Detect encoding of byte array C#

Kiquenet picture Kiquenet · Oct 22, 2013 · Viewed 21.3k times · Source

Is there any way to determine a byte array's encoding in C#?

I have any string, like "Lorem ipsum áéíóú ñÑç", and I get bytes array using several encodings.

I would like a only method for detect encoding in byte array and I get string value again.

Other issue, maybe, I'll have a column in database which store BLOB (like byte array). A string previously converted to byte array in UTF-8. Maybe another application converts a string to byte array using Unicode encoding.

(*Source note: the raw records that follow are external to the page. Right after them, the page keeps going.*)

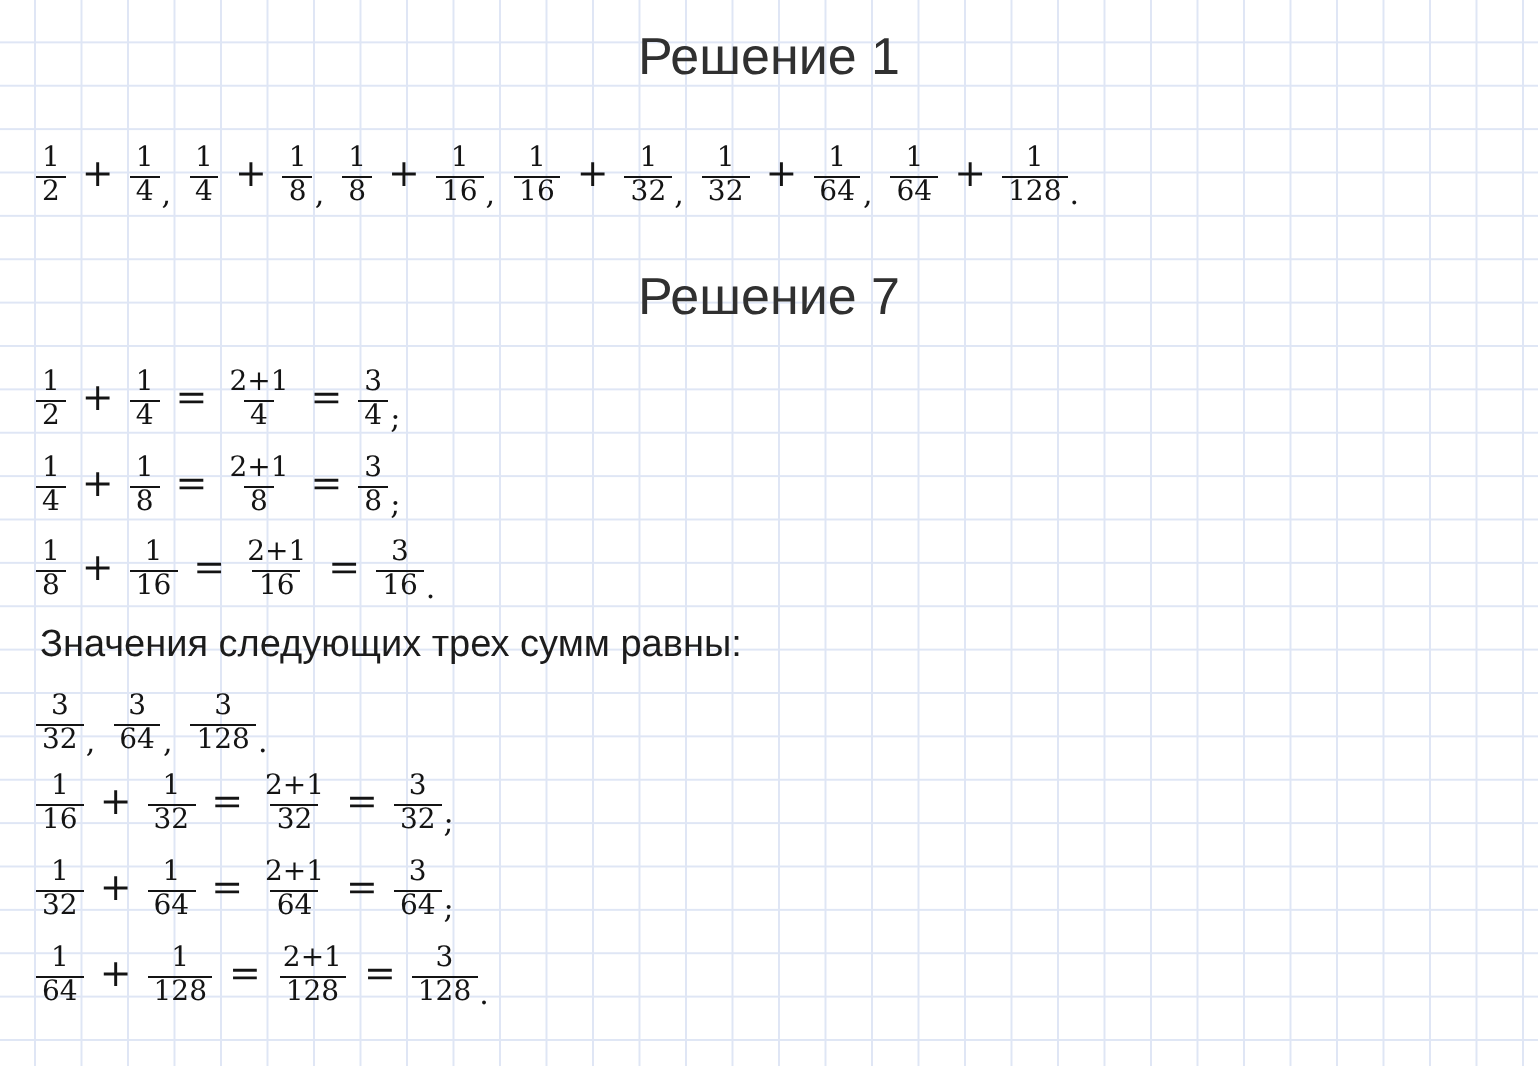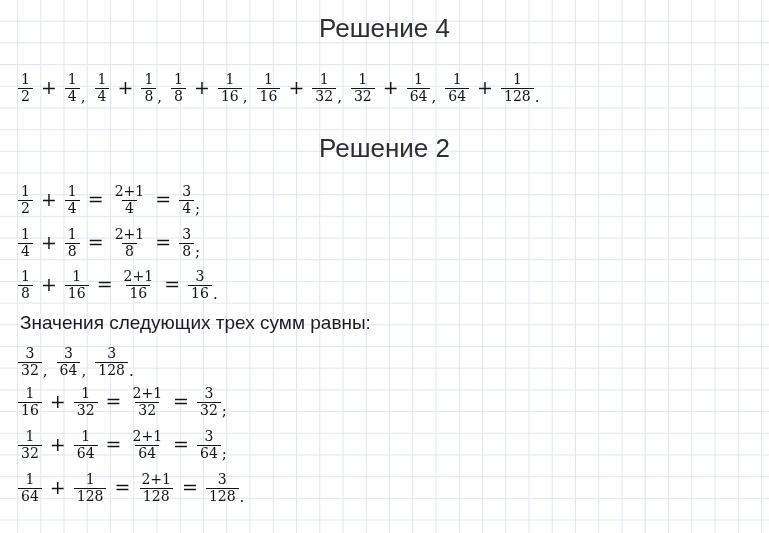"Решение 4" h1.h { text: 4 -> 1 }
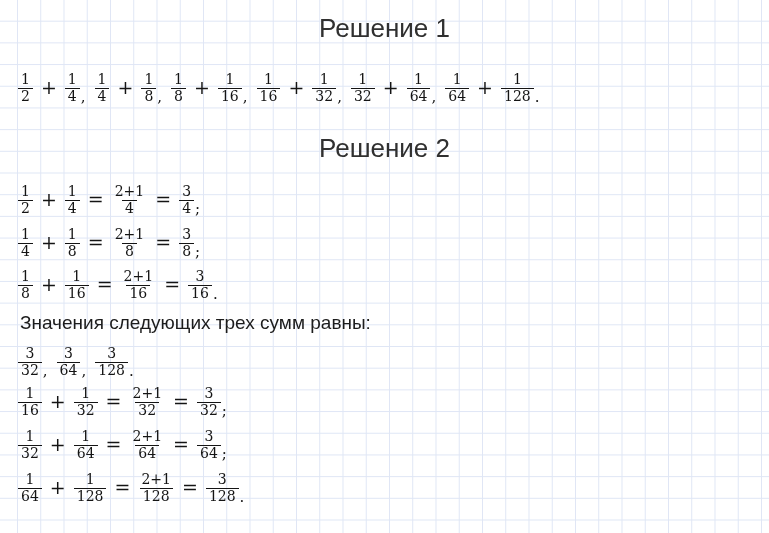"Решение 2" h1.h { text: 2 -> 7 }
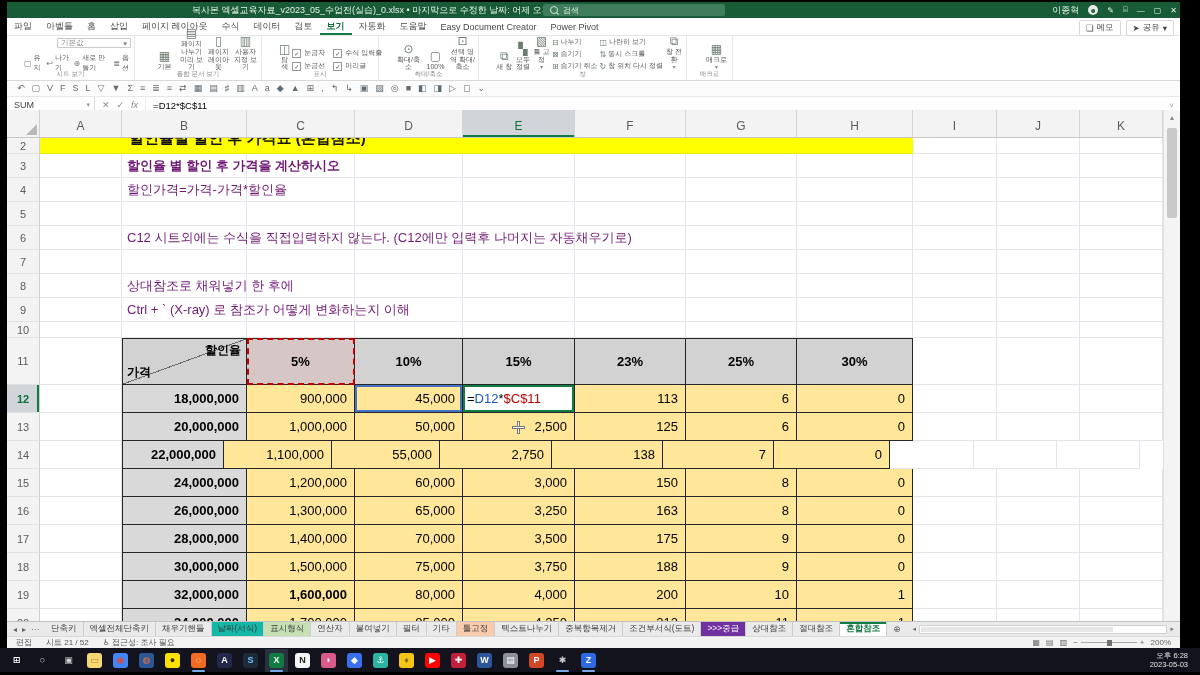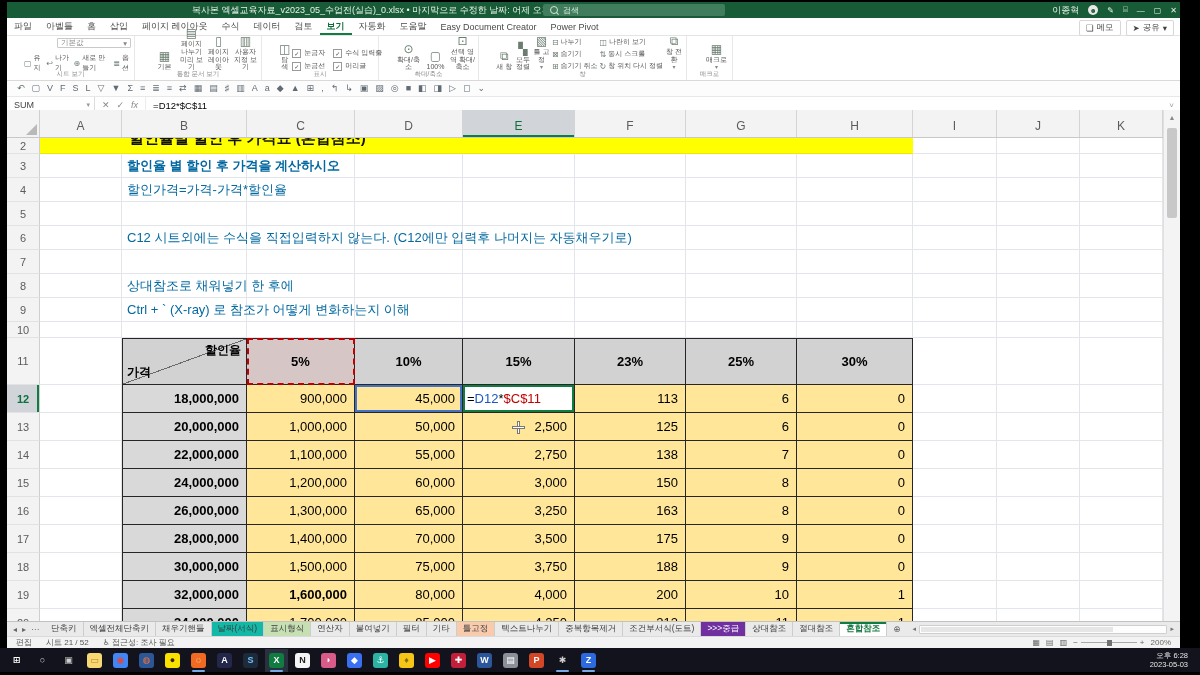"할인율 별 할인 후 가격을" .gtext { color: #0369a1 -> #701a75 }
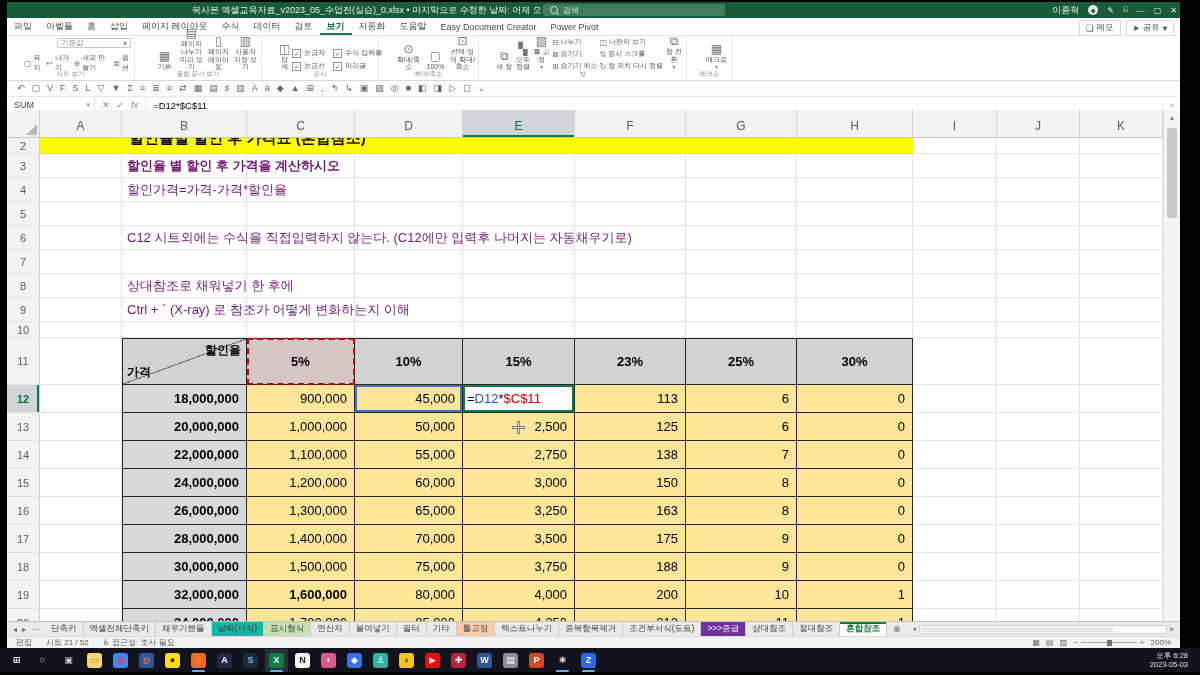"22,000,000" div.tc { width: 125px -> 102px }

In a database column there are byte arrays in several encodings. It would be very useful detect byte array's encoding. I need a way to find encoding of byte array.

Tests:

string DataXmlForSupport = "<support><machinename></machinename><comments>Este es el log 1 áéíóú</comments></support>";
        string DataXmlForSupport2 = "Lorem ipsum áéíóú ñÑç";

        [TestMethod]
        public void Encoding_byte_array_string()
        {
            var uencoding = new System.Text.UnicodeEncoding();
            byte[] data = uencoding.GetBytes(DataXmlForSupport);

            var dataXml = Encoding.Unicode.GetString(data);
            Assert.AreEqual(DataXmlForSupport, dataXml, "Se esperaba resultados Unicode");

            dataXml = Encoding.UTF8.GetString(data);
            Assert.AreNotEqual(DataXmlForSupport, dataXml, "NO Se esperaba resultados UTF8");

            var utf8 = new System.Text.UTF8Encoding();
            data = utf8.GetBytes(DataXmlForSupport2);

            dataXml = Encoding.UTF8.GetString(data);
            Assert.AreEqual(DataXmlForSupport2, dataXml, "Se esperaba resultados UTF8");

            dataXml = Encoding.Unicode.GetString(data);
            Assert.AreNotEqual(DataXmlForSupport2, dataXml, "NO Se esperaba resultados Unicode");

        }

Answer

David Arno picture David Arno · Oct 22, 2013

In short, no. Please see How to detect the character encoding of a text file? for a detailed answer on various encodings and why they can't be automatically determined.

Your best solution is to convert the string from it's original encoding to UTF8 and convert that to a byte array. Then you'll know your byte array's encoding...